妊娠期における飲酒の危険性
国際的な研究チームは、「Chaos」にて、妊娠期において、少量のアルコール摂取であっても胎児脳に悪影響を与えると発表した。
妊娠期の母親が習慣的にアルコールを摂取した場合、胎児性アルコール症候群(FASD)を引き起こす。
胎児性アルコール症候群とは
胎児性アルコール症候群は先天性疾患であり、ADHD(注意欠陥多動性障害・注意欠如多動性障害)など神経疾患の要因になるといわれる。

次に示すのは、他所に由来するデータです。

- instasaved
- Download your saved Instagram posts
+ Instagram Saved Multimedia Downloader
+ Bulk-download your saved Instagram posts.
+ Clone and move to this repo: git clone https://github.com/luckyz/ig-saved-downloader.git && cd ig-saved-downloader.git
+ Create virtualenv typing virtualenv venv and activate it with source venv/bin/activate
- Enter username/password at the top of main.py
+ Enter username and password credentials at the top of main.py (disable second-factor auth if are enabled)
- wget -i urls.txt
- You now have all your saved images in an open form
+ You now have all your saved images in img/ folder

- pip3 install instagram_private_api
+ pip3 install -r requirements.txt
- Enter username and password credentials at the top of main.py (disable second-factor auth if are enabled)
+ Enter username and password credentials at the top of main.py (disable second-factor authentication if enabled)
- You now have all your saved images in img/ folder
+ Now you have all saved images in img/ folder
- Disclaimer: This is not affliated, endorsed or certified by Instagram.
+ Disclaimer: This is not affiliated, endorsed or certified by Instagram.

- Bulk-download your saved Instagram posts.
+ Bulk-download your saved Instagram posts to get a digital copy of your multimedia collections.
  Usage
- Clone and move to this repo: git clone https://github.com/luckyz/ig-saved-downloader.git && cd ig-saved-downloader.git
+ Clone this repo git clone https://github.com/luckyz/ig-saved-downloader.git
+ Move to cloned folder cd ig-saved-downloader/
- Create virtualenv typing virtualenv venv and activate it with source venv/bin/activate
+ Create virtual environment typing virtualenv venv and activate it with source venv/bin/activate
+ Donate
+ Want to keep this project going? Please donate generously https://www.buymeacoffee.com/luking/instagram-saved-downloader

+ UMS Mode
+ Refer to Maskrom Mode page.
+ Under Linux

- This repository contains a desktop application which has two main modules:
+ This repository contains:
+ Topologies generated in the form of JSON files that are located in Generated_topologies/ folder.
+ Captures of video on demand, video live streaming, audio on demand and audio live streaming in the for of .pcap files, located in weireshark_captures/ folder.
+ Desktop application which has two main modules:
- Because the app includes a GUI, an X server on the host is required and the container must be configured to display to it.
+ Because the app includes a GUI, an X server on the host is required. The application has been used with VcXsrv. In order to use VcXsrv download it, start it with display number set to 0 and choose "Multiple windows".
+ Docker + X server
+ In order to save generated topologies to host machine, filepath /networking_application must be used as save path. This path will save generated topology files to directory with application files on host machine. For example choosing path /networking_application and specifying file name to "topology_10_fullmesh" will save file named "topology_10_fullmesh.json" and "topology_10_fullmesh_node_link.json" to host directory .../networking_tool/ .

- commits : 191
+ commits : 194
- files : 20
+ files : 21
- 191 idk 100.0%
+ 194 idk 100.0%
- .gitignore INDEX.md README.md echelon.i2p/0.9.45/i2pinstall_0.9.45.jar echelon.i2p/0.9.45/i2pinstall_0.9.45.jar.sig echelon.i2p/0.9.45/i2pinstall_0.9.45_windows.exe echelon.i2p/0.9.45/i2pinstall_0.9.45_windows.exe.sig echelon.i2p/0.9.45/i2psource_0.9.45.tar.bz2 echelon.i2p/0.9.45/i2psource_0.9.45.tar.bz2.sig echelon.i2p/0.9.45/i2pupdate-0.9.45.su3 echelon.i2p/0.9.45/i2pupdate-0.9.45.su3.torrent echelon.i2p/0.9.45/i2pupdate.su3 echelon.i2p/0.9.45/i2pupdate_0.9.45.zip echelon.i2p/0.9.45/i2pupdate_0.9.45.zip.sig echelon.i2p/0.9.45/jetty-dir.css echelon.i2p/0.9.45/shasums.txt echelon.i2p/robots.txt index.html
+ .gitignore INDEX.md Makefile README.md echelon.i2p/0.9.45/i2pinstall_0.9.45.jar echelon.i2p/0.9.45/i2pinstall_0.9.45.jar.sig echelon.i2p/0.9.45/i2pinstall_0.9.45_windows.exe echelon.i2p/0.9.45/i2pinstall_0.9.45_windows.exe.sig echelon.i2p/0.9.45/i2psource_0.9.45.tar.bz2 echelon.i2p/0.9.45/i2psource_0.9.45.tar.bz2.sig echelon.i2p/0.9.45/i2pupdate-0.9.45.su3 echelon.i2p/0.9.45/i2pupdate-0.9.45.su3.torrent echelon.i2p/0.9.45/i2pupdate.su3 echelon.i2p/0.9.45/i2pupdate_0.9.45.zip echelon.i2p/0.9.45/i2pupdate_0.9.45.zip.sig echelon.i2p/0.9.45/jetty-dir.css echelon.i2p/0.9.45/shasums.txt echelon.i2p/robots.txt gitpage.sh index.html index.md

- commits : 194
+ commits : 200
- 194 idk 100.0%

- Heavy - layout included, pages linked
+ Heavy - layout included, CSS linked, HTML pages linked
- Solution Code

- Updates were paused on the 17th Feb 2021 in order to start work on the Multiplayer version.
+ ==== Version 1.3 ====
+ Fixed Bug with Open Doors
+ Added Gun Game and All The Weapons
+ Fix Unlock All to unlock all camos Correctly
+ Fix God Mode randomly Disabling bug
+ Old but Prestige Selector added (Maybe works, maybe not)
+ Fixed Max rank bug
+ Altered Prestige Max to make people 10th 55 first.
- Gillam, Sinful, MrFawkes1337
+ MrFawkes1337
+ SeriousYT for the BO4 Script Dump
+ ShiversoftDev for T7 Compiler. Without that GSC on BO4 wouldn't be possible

母親の子宮内にてアルコールに晒されることにより、胎児脳に生物学的変化をもたらす。脳の結合(シナプス)が変化し、認識能力が損なわれる。
妊娠期のアルコール摂取量と胎児脳の発達における関係性
研究チームは、胎児性アルコール症候群の胎児19人と胎児性アルコール症候群でない胎児21人を対象に、妊娠期のアルコール摂取量と胎児脳の発達における関係性を検証した。
画像化技術である脳磁図(MEG)を用いて胎児脳の複数領域を撮影し、胎児性アルコール症候群の胎児、胎児性アルコール症候群でない胎児の認知能力を比較した。
これまでの技術では、脳磁図にて撮影した脳画像により、脳回路を分析することは不可能であった。今回、研究チームは、コンピューター技術「時空間複数双極子推定」を発展させ、脳磁図の画像を通して問題のある脳領域の特定に成功した。
胎児性アルコール症候群の胎児は、母親の子宮内にてアルコール曝露を受け、脳梁(のうりょう:左右の大脳半球を繋ぐ脳組織の太い束)の結合に問題が認められた。脳梁の欠陥は、統合失調症、多発性硬化症、自閉症、鬱病、知覚異常の要因であるといわれる。
研究チームは、妊娠期のアルコール摂取は少量であっても胎児脳に悪影響を及ぼし、認知領域の広範囲が損傷を受け、認知能力が損なわれ、さらには二次障害をも引き起こすと結論づけている。